A video game featuring a plot set directly after that of The SpongeBob Movie: Sponge Out of Water, published by Activision, and titled SpongeBob HeroPants was released on February 3, 2015 in North America and on March 26, 2015 in Europe for the Nintendo 3DS, PlayStation Vita (cross-compatible with PlayStation TV), and Xbox 360. The game on all three platforms received mostly negative reviews, many point-out the uninspired gameplay, dull graphics, poor level design, glitches, lack of polish and that it barely follows the plot of the film.

A mobile game titled The SpongeBob Movie Game: Sponge on the Run was released on January 22, 2015, for iOS and Android.
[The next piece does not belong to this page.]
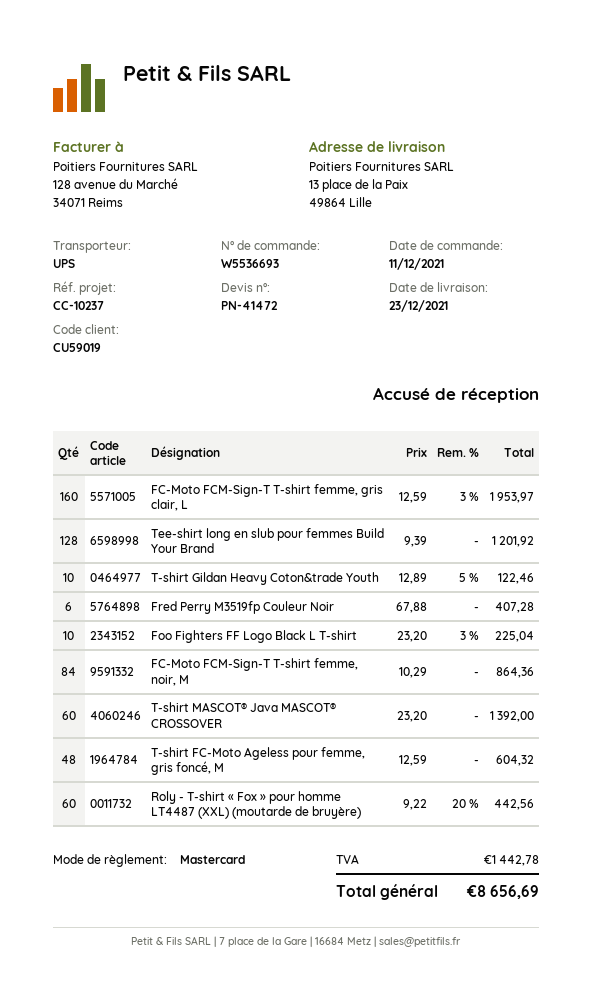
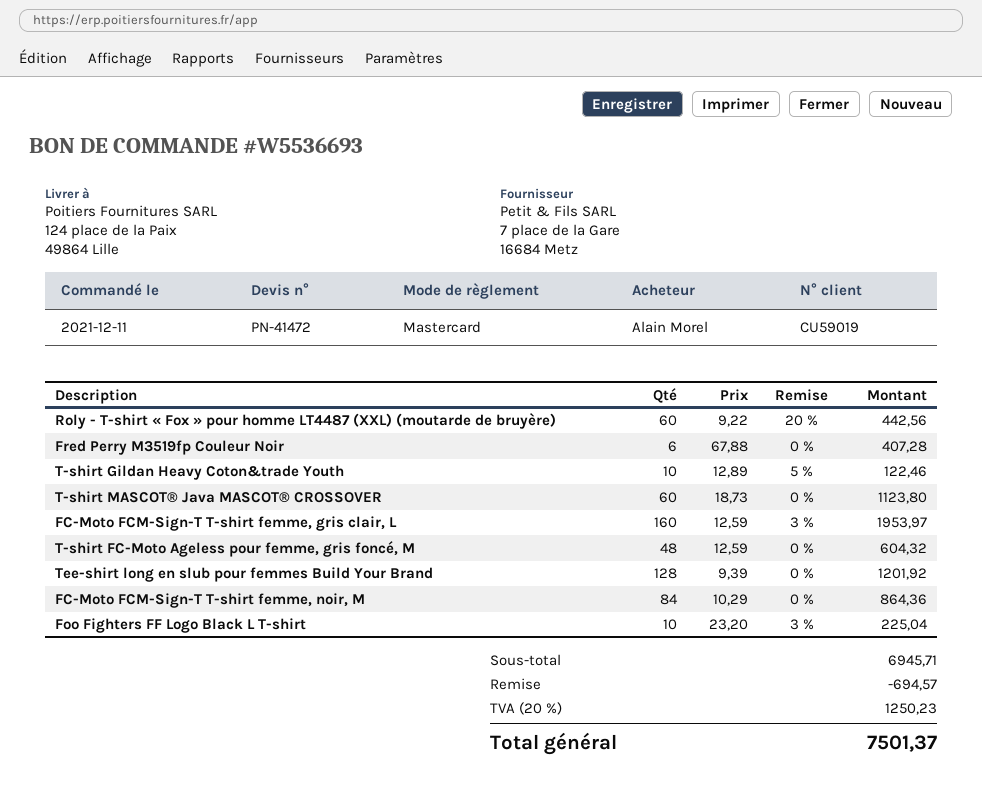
ship to: 13 place de la Paix, 49864 Lille -> 124 place de la Paix, 49864 Lille
T-shirt MASCOT® Java MASCOT® CROSSOVER: 60 x 23.20 = 1392.00 -> 60 x 18.73 = 1123.80
discount: none -> 694.57
tax: 1442.78 -> 1250.23
total: 8656.69 -> 7501.37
It is an endless running game based on the film and features several mini-games.

== Standalone sequel ==

In April 2015, Viacom announced a third SpongeBob SquarePants movie was in development. In April 2018, Tibbitt was replaced as director by Tim Hill and the third film's official subtitle, It's a Wonderful Sponge, was announced. Paramount assigned the third film with a scheduled release date of August 7, 2020. On January 22, 2019, it was confirmed that production on the film had officially begun. On November 12, 2019, the title of the movie had been changed from its original title, It's a Wonderful Sponge, to its new title, Sponge on the Run. The film had a theatrical release in Canada on August 14, 2020, with a release of the film on premium video-on-demand and Paramount+ for the United States on March 4, 2021.